Ingredients Explained

- Salmon fillets – I’m using skin-off for even cooking and tidy plating. (Skin-on works too if you love it crispy.)
- Fresh corn – Charred for sweetness and texture.
- Black beans – Gentle earthiness and extra fibre.
- Avocado – Creamy balance without heavy sauces.
- Cherry tomatoes & red onion – Brightness, colour and a little bite.
- Coriander & lime – Classic Mexican flavours that lift the whole dish.
- Olive oil, salt & pepper – Keep it simple; let the produce shine.
Pro Tips
- Pat salmon dry before searing for better colour.
- Rinse canned beans well for a cleaner taste.
- Add lime zest (and a pinch of chilli flakes if you like heat) just before serving for extra brightness.


Storage
Best fresh.

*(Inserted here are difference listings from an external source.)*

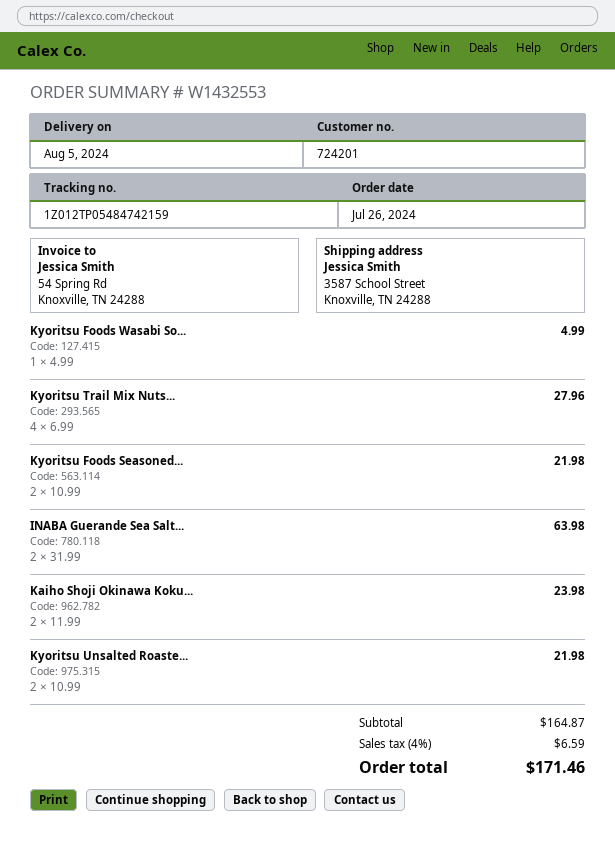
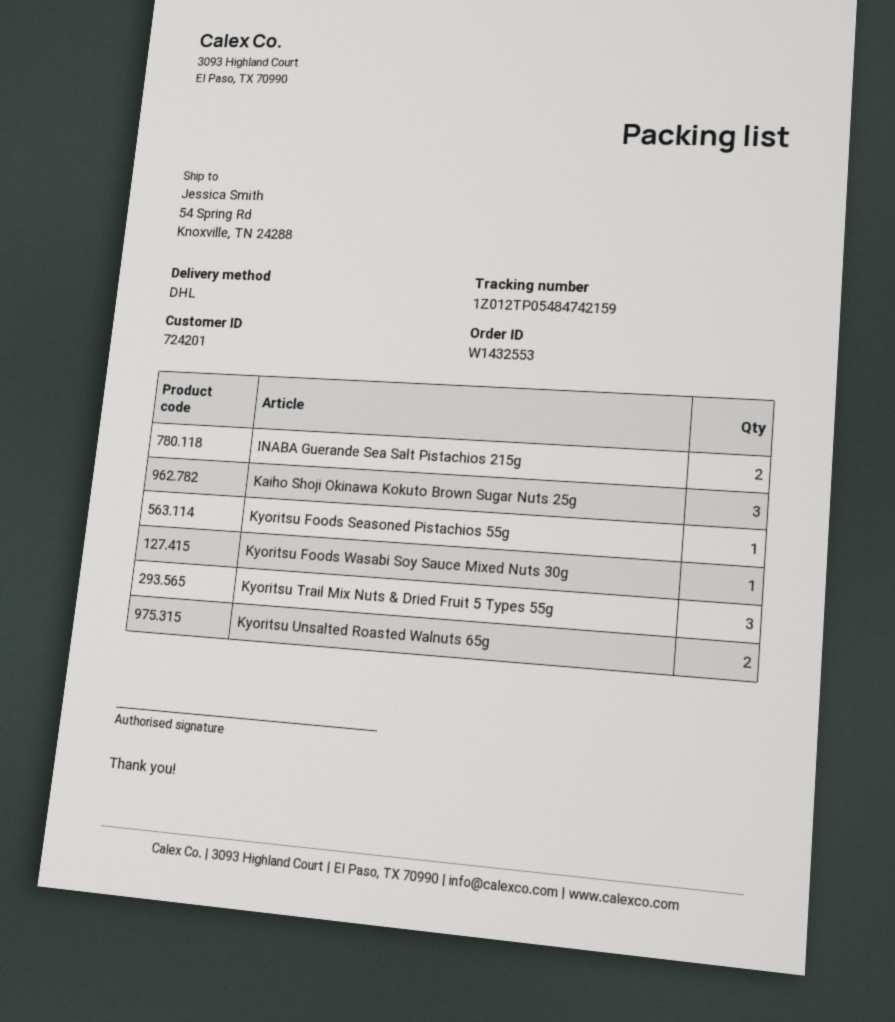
ship to: 3587 School Street, Knoxville, TN 24288 -> 54 Spring Rd, Knoxville, TN 24288
Kyoritsu Trail Mix Nuts...: 4 -> 3
Kyoritsu Foods Seasoned...: 2 -> 1
Kaiho Shoji Okinawa Koku...: 2 -> 3

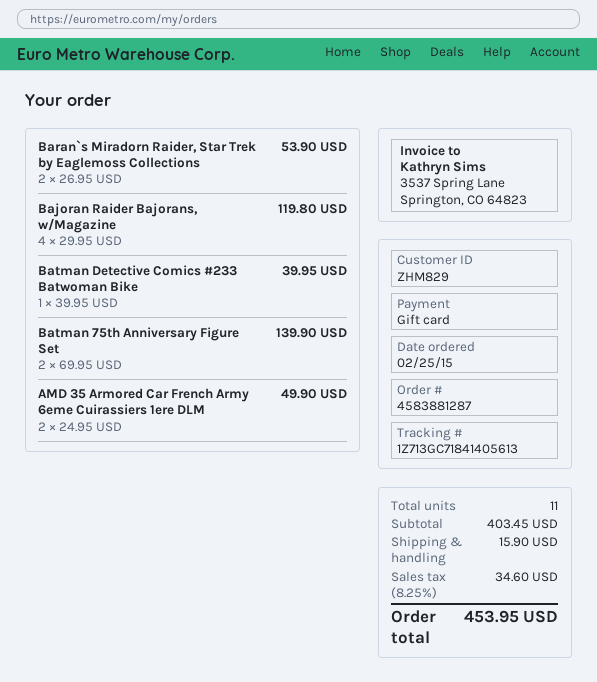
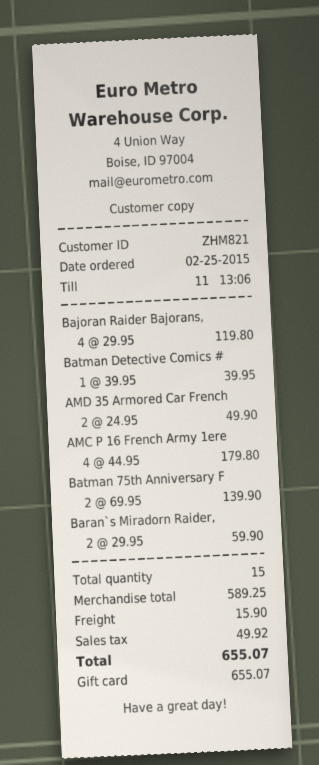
customer number: ZHM829 -> ZHM821
Baran`s Miradorn Raider, Star Trek by Eaglemoss Collections: 2 x 26.95 = 53.90 -> 2 x 29.95 = 59.90
AMC P 16 French Army 1ere: none -> 4 x 44.95 = 179.80
total quantity: 11 -> 15
subtotal: 403.45 -> 589.25
tax: 34.60 -> 49.92
total: 453.95 -> 655.07

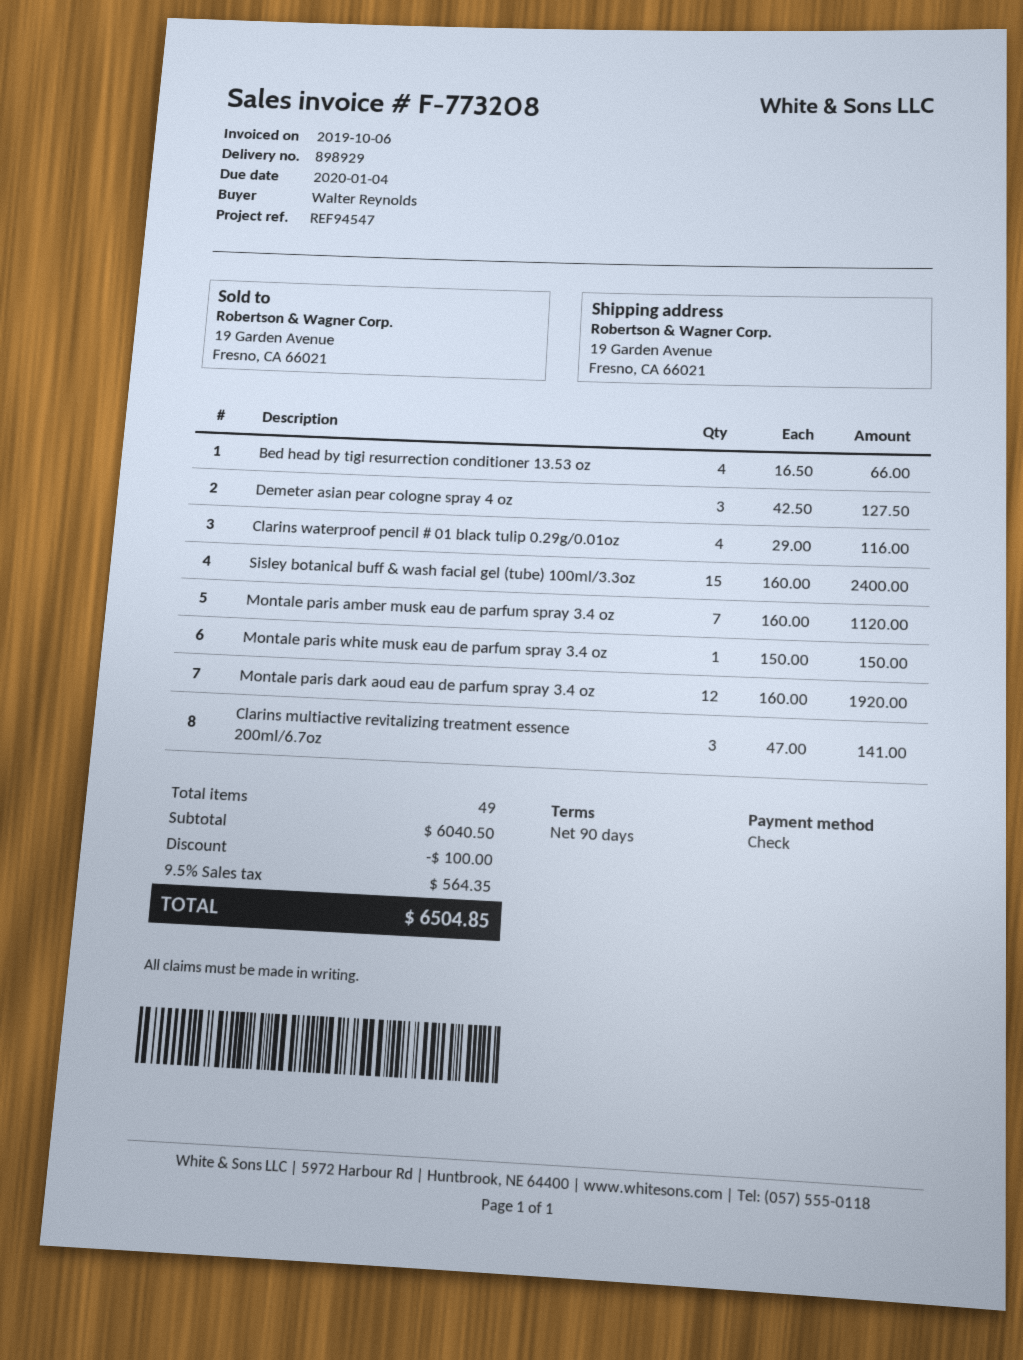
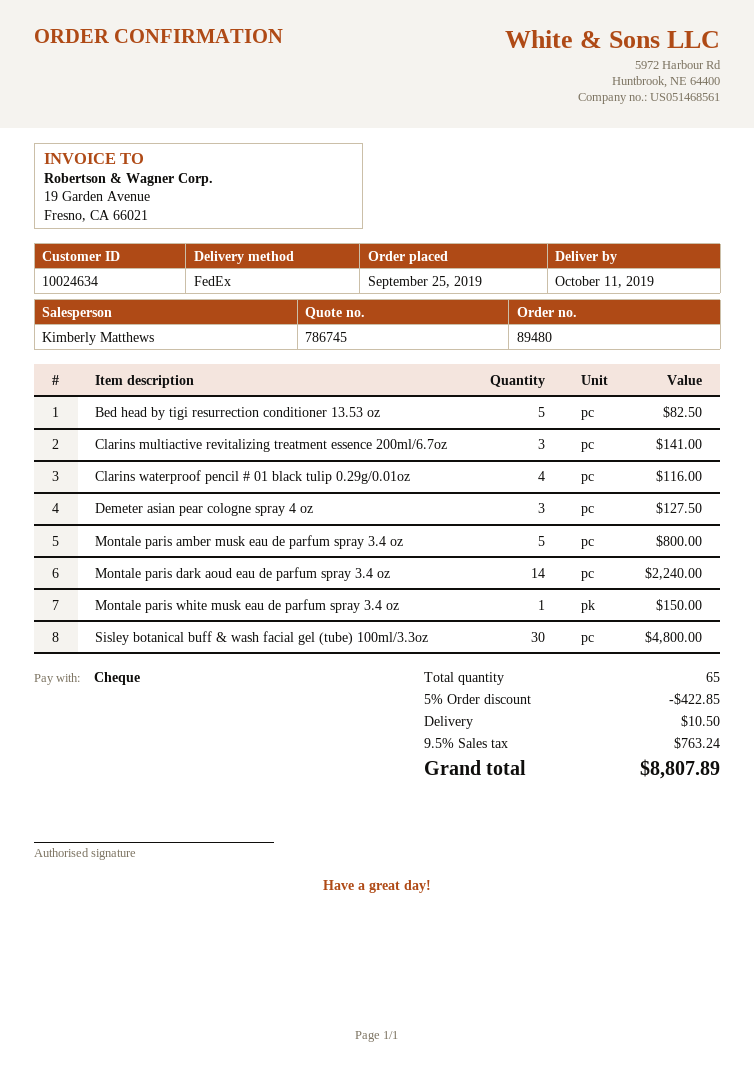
Bed head by tigi resurrection conditioner 13.53 oz: 4 for 66.00 -> 5 for 82.50
Sisley botanical buff & wash facial gel (tube) 100ml/3.3oz: 15 for 2400.00 -> 30 for 4800.00
Montale paris amber musk eau de parfum spray 3.4 oz: 7 for 1120.00 -> 5 for 800.00
Montale paris dark aoud eau de parfum spray 3.4 oz: 12 for 1920.00 -> 14 for 2240.00
total quantity: 49 -> 65
discount: 100.00 -> 422.85
shipping: none -> 10.50
tax: 9.5% = 564.35 -> 9.5% = 763.24
total: 6504.85 -> 8807.89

Leftover salmon keeps 2 days chilled. Make the salsa ahead without avocado (add just before serving); keeps 24 hours.
FAQs
How do you pan-sear salmon without skin?
Dry the fillets well, season, then cook in a hot pan with a drizzle of oil: 3–4 minutes first side, 2–3 minutes after flipping. Aim for just-cooked and juicy in the centre.
Is salmon with avocado healthy?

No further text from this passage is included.